Thursday April 16th at 7,30:XNUMXpm.
To commemorate the month of poetry, the International Institute is pleased to invite you on Thursday, April 16 at 19,30:XNUMX p.m.
A conversation with Spencer Reece
The event will be held in English
spencer reece will show film clips, read poetry, and take questions and be interviewed by Prof. Isabel Durán at the International Institute. Spencer Reece will talk with Isabel Durán, read some of her poems and show clips related to her work.
spencer reece (Hartford, Connecticut), earned a BA at Wesleyan University, an MA at the University of York, an MTS at Harvard Divinity School, and an MDiv at Yale Divinity School. Reece's debut collection of poetry, The Clerk's Tale (2004), was chosen for the Bakeless Poetry Prize by Louise Glück and adapted into a short film by director James Franco. He is also the author of the collection The Road to Emmaus (2013), which was a longlist nominee for the National Book Award.Last year he lived in San Pedro Sula, Honduras, and worked with the abandoned and abused girls of the only all girl orphanage in the country to make a book of poems that the girls wrote.

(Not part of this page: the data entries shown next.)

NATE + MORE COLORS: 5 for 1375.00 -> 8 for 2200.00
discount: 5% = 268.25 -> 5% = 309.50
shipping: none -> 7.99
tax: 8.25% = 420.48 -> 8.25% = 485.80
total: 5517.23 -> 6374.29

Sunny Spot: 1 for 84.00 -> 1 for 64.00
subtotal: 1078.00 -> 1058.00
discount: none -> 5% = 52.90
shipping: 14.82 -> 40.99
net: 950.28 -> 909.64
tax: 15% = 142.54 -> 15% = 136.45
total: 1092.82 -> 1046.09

This project is being made into a documentary film for Sundance 2016 His honors include fellowships from the Guggenheim Foundation and the National Endowment for the Arts, grants from the Fulbright Foundation and the Minnesota State Arts Council, a Witter Bynner fellowship from the Library of Congress, the Amy Lowell Poetry Traveling Scholarship, and a Whiting Writers' Award.(www.poetryfoundation.org)

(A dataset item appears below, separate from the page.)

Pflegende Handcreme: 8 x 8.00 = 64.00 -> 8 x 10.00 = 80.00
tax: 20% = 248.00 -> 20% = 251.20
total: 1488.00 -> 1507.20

Dr. Isabel Duran is Professor of American Literature and Department Chair (English Dept.), Complutense University in Madrid (Spain). She was the Associate Dean of the School of Philology (2006-2010) and Coordinator for the Humanities at the El Escorial Summer Courses. She is President of SAAS (Spanish Association for American Studies), and has been a member of the General Council of ASA (American Studies Association). Her research and publication record on gender studies, literature, autobiography and ethnicity include the edition of an eight- volume Gender Studies collection (the last one being Around Spaces and Gender /Negotiating Gendered Spaces, 2013), following her book Autobiography: Female Versions in 20th Century American Literature (in Spanish). She is also the co-editor of the book Miradas Transatlánticas /Transatlantic Vistas: Cultural Exchanges between Europe and the US (2011). She is at present working on a book about contemporary American autobiography, and is doing research on Latina/o and literature, as part of a research team. She has been a Fulbright fellow on two occasions. (www.ucm.com)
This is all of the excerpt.